### MATERIAL SUPPLIED ###

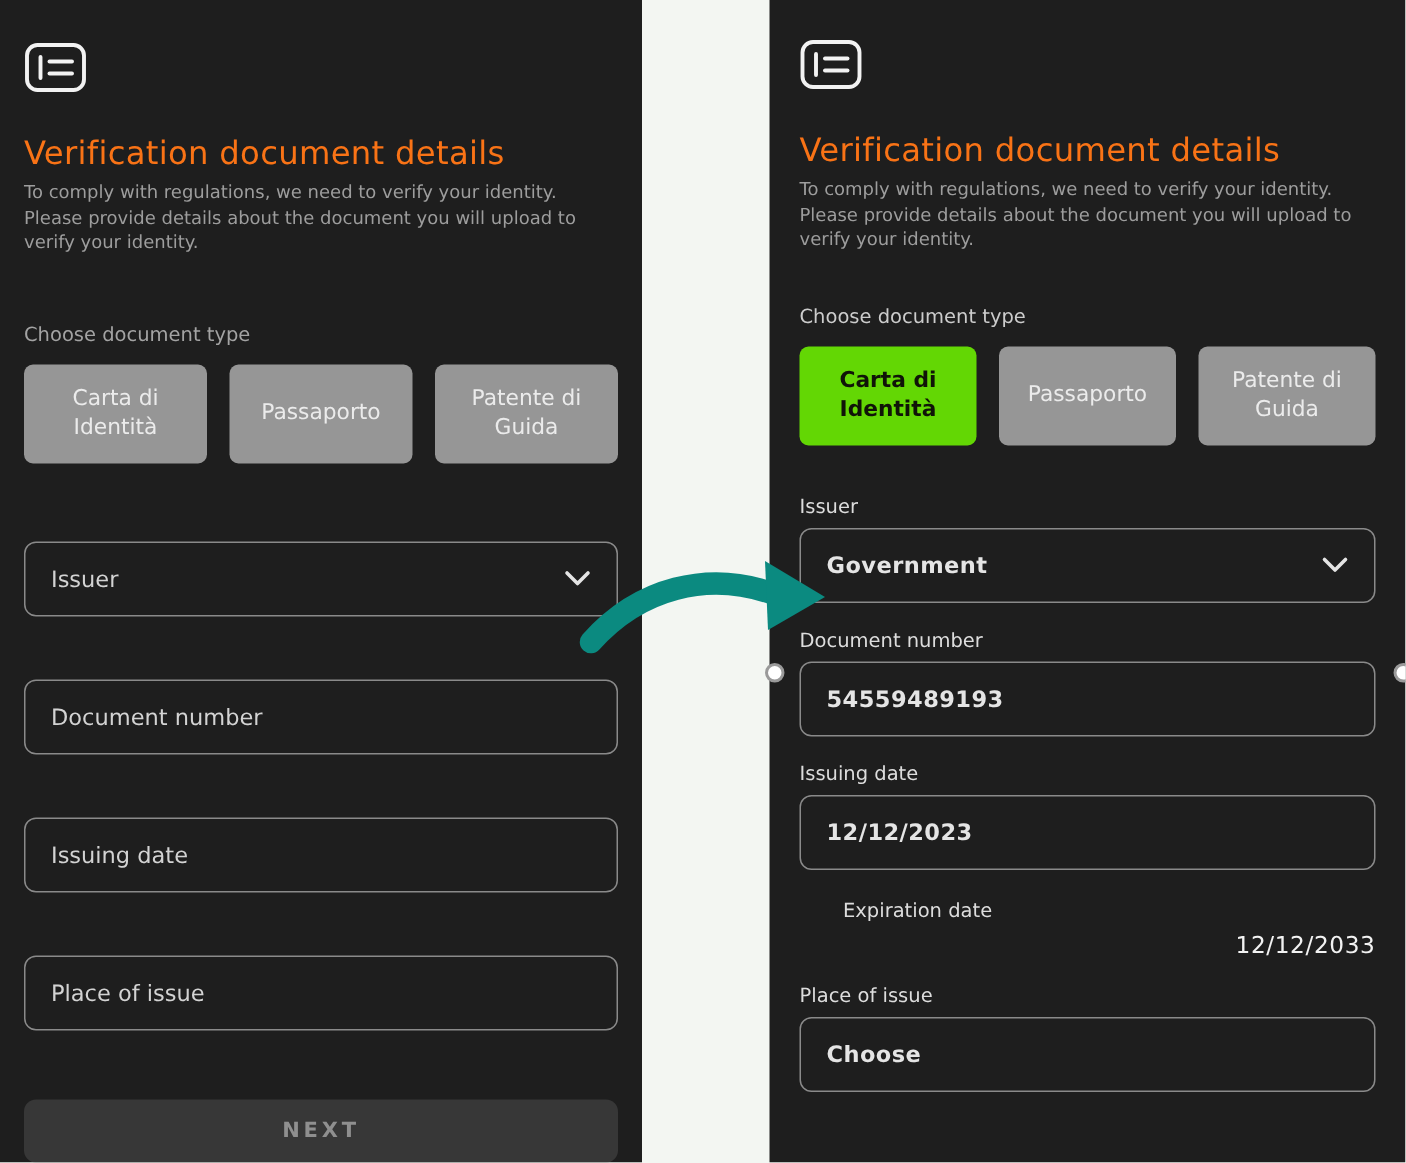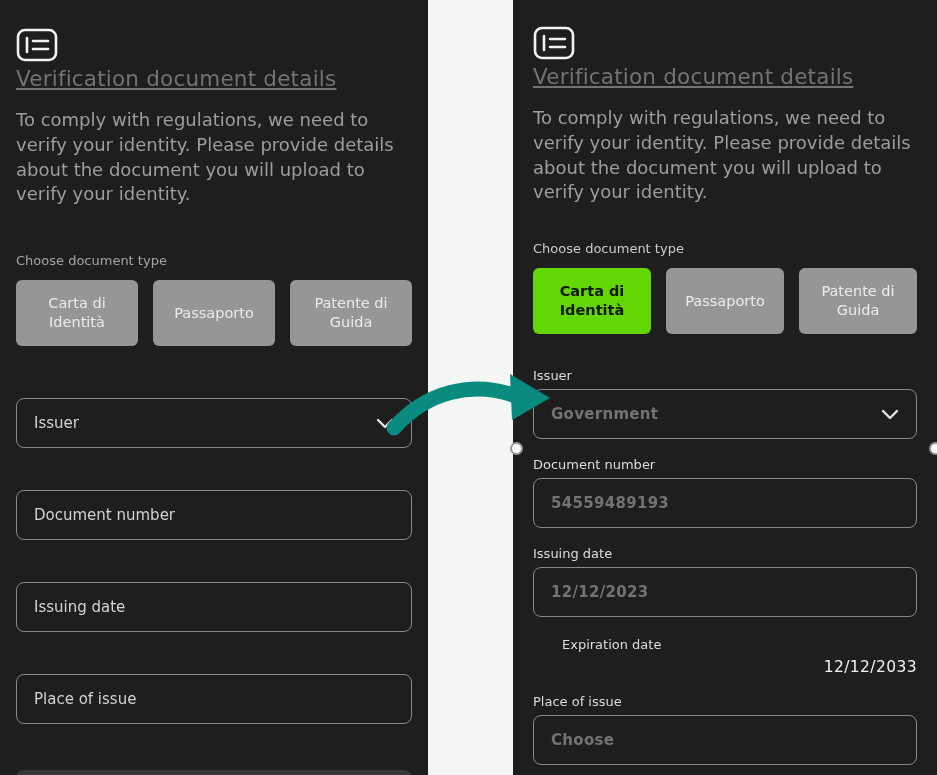--- a/index.html
+++ b/index.html
@@ -20,9 +20,8 @@
   .panel.right .idcard-icon { margin-top:26px; }
 
   .page-title {
-    font-size:21.5px; font-weight:400; color:#737373;
+    margin-top:24px; font-size:21.5px; font-weight:400; color:#f97316;
     letter-spacing:.2px;
-    text-decoration:underline;
   }
   .page-subtitle {
     margin-top:17px; font-size:18px; line-height:1.38; color:#9d9d9d;

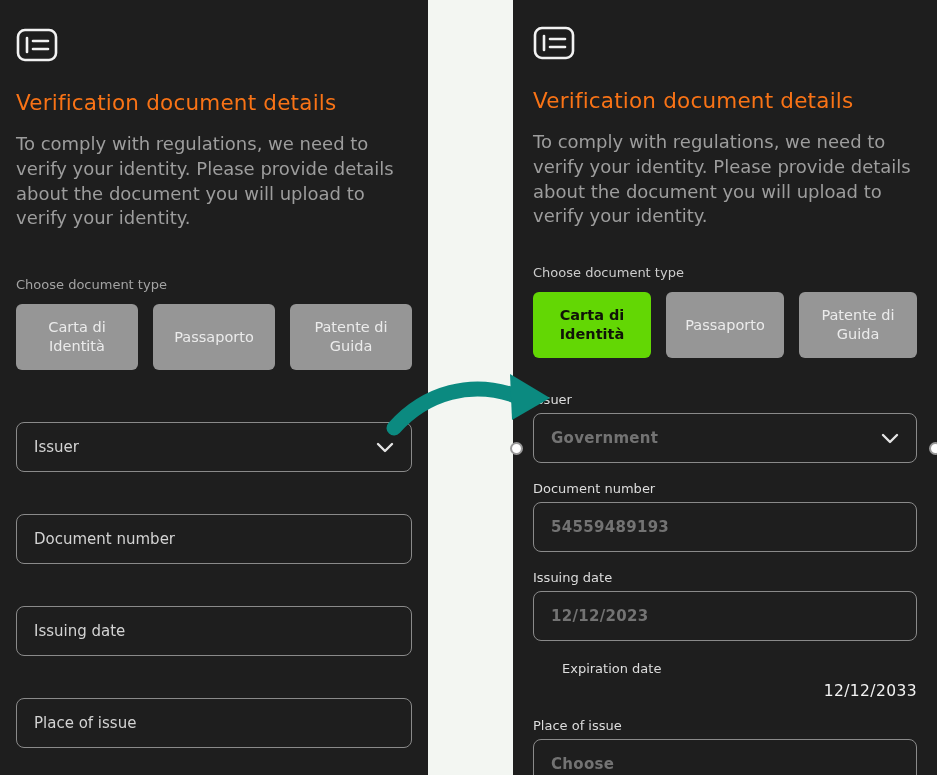--- a/index.html
+++ b/index.html
@@ -24,7 +24,7 @@
     letter-spacing:.2px;
   }
   .page-subtitle {
-    margin-top:17px; font-size:18px; line-height:1.38; color:#9d9d9d;
+    margin-top:5px; font-size:12px; line-height:1.38; color:#9d9d9d;
     max-width:392px;
   }
 

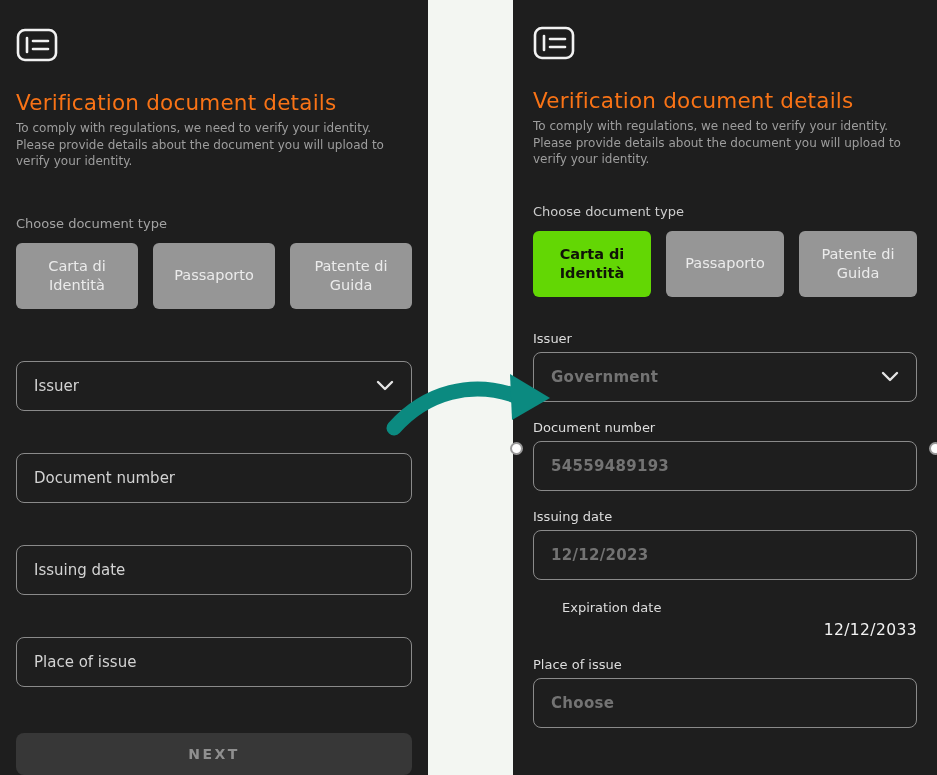--- a/index.html
+++ b/index.html
@@ -49,7 +49,7 @@
   .panel.left .field.first { margin-top:52px; }
   .panel.right .field { margin-top:6px; }
   .ph  { color:#d3d3d3; font-size:15px; }
-  .val { color:#737373; font-size:15px; font-weight:600; letter-spacing:.3px; }
+  .val { color:#e5e5e5; font-size:15px; font-weight:600; letter-spacing:.3px; }
 
   .flabel { margin-top:18px; font-size:13px; color:#dddddd; }
   .flabel.first { margin-top:34px; }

###

- WORK REQUIRED
Would you give the material back exactly, minus the pictures?

- TASK RESPONSE
--- a/index.html
+++ b/index.html
@@ -20,9 +20,8 @@
   .panel.right .idcard-icon { margin-top:26px; }
 
   .page-title {
-    font-size:21.5px; font-weight:400; color:#737373;
+    margin-top:24px; font-size:21.5px; font-weight:400; color:#f97316;
     letter-spacing:.2px;
-    text-decoration:underline;
   }
   .page-subtitle {
     margin-top:17px; font-size:18px; line-height:1.38; color:#9d9d9d;

--- a/index.html
+++ b/index.html
@@ -24,7 +24,7 @@
     letter-spacing:.2px;
   }
   .page-subtitle {
-    margin-top:17px; font-size:18px; line-height:1.38; color:#9d9d9d;
+    margin-top:5px; font-size:12px; line-height:1.38; color:#9d9d9d;
     max-width:392px;
   }
 

--- a/index.html
+++ b/index.html
@@ -49,7 +49,7 @@
   .panel.left .field.first { margin-top:52px; }
   .panel.right .field { margin-top:6px; }
   .ph  { color:#d3d3d3; font-size:15px; }
-  .val { color:#737373; font-size:15px; font-weight:600; letter-spacing:.3px; }
+  .val { color:#e5e5e5; font-size:15px; font-weight:600; letter-spacing:.3px; }
 
   .flabel { margin-top:18px; font-size:13px; color:#dddddd; }
   .flabel.first { margin-top:34px; }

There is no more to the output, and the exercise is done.